Published online Oct 28, 2009. doi: 10.3748/wjg.15.4993
Hepatitis C comorbidities affecting the course and response to therapy
Abdel-Rahman El-Zayadi
Abdel-Rahman El-Zayadi, Tropical Medicine Department, Ain Shams University and Cairo Liver Center, Giza 12311, Egypt
Author contributions: El-Zayadi AR solely contributed to this paper.
Correspondence to: Abdel-Rahman El-Zayadi, MD, Professor of Hepatogastroenterology, Tropical Medicine Department, Ain Shams University and Cairo Liver Center, 5, El-Gergawy St. Dokki, Giza 12311, Egypt. clcz@tedata.net.eg
Telephone: +20-2-37603002 Fax: +20-2-37481900
Received: April 22, 2009
Revised: September 5, 2009
Accepted: September 12, 2009
Published online: October 28, 2009


Several studies have demonstrated that the outcome of chronic hepatitis C (CHC) infection is profoundly influenced by a variety of comorbidities. Many of these comorbidities have a significant influence on the response to antiviral therapy. These comorbidities negatively affect the course and outcome of liver disease, often reducing the chance of achieving a sustained virological response with PEGylated interferon and ribavirin treatments.

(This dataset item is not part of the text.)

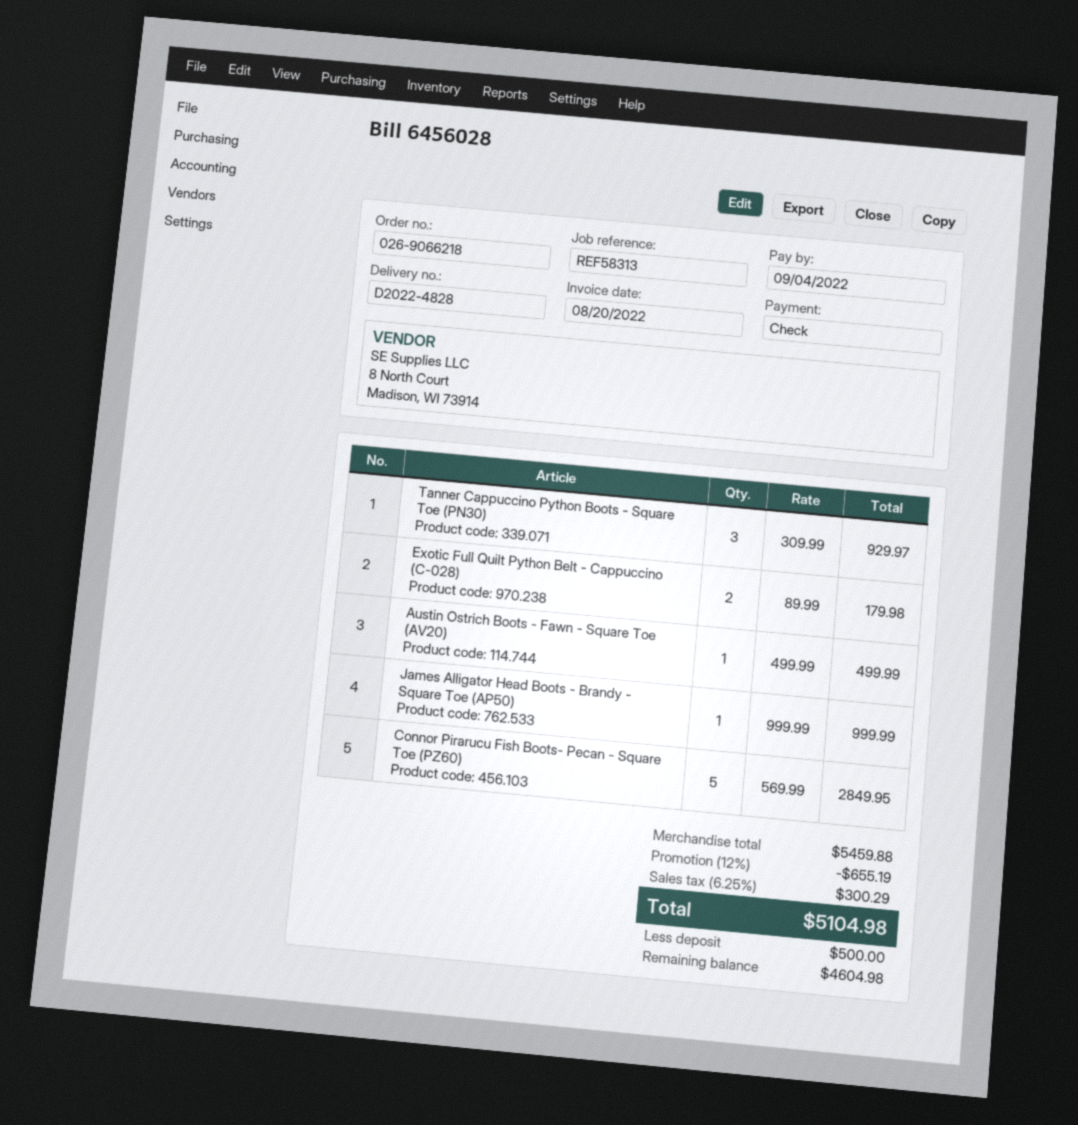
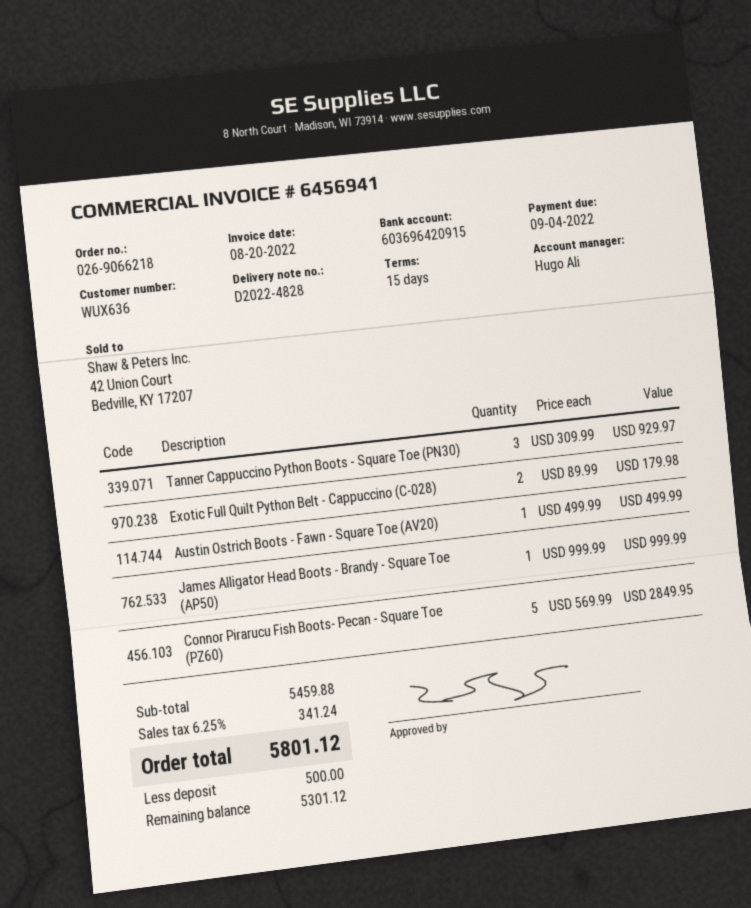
invoice number: 6456028 -> 6456941
discount: 12% = 655.19 -> none
tax: 6.25% = 300.29 -> 6.25% = 341.24
total: 5104.98 -> 5801.12
balance: 4604.98 -> 5301.12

Comorbidities affecting response to antiviral therapy reduce compliance and adherence to inadequate doses of therapy. The most important comorbidities affecting the course of CHC include hepatitis B virus coinfection, metabolic syndrome, and intestinal bacterial overgrowth. Comorbidities affecting the course and response to therapy include schistosomiasis, iron overload, alcohol abuse, and excessive smoking. Comorbidities affecting response to antiviral therapy include depression, anemia, cardiovascular disease, and renal failure.

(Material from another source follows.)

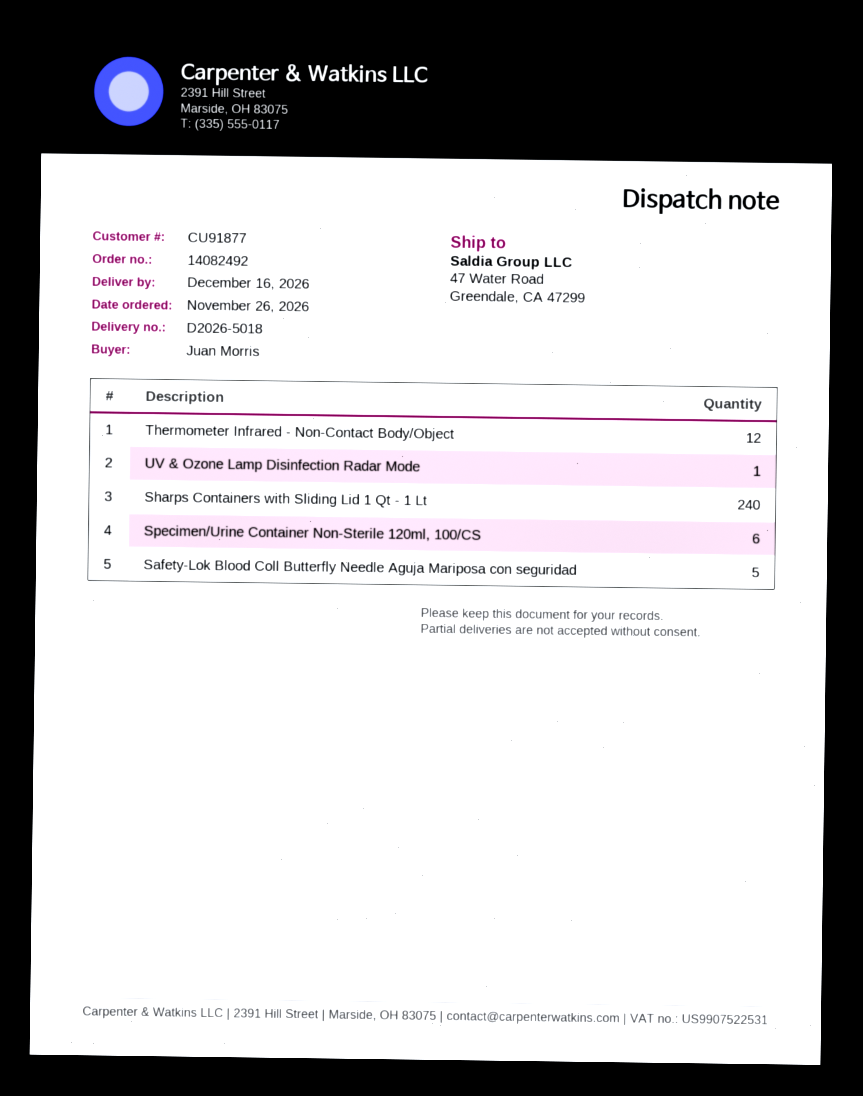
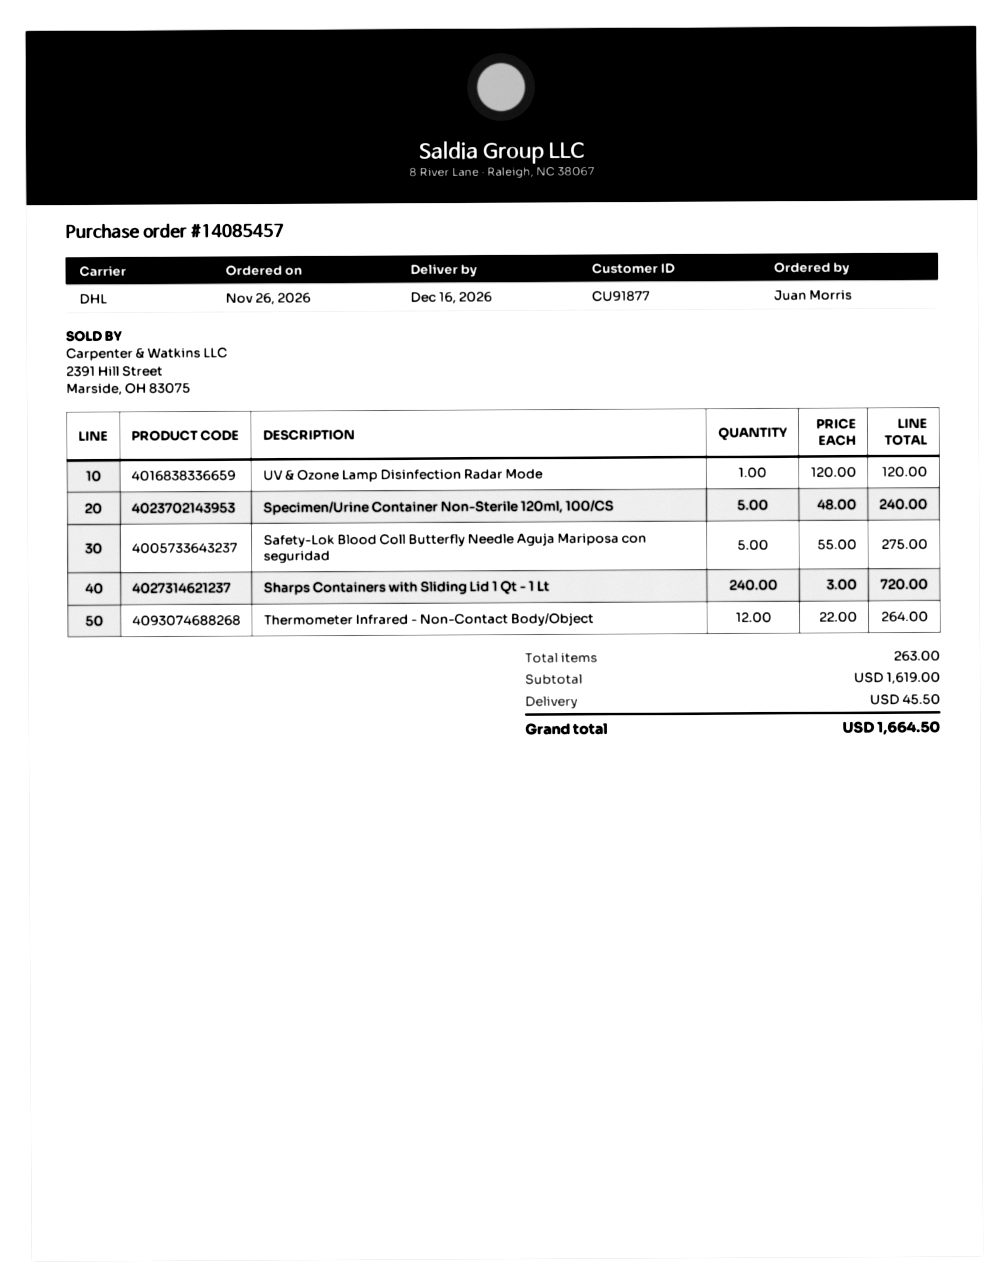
order number: 14082492 -> 14085457
Specimen/Urine Container Non-Sterile 120ml, 100/CS: 6 -> 5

Key Words: Comorbidities, Chronic hepatitis C, Response to therapy

Figure 1
Figure 1 HCV-induced insulin resistance. Dotted lines represent inhibition, continuous lines represent activation. PI3K: Phosphatidyl-inositol 3 kinase.
Figure 2
Figure 2 HCV-induced insulin resistance[21-23]. SOC-3: Suppressor of cytokine-3; PPAR: Peroxisome proliferators activated receptor; HSCs: Hepatic stellate cells.
Figure 3
Figure 3 Core-protein induced insulin resistance[21-23].
Figure 4
Figure 4 Insulin-induced IFN resistance. Interaction between insulin and the PEG-interferon α-signaling pathway. PI3K activated by insulin seems to be responsible for the block of STAT1 translocation that avoids the antiviral effect of interferon. Dotted lines represent inhibition, continuous lines represent activation. IRS-2: Insulin substrate-2; 2',5'-OAS: 2',5'-oligoadenylate synthetase; PKR: Protein kinase.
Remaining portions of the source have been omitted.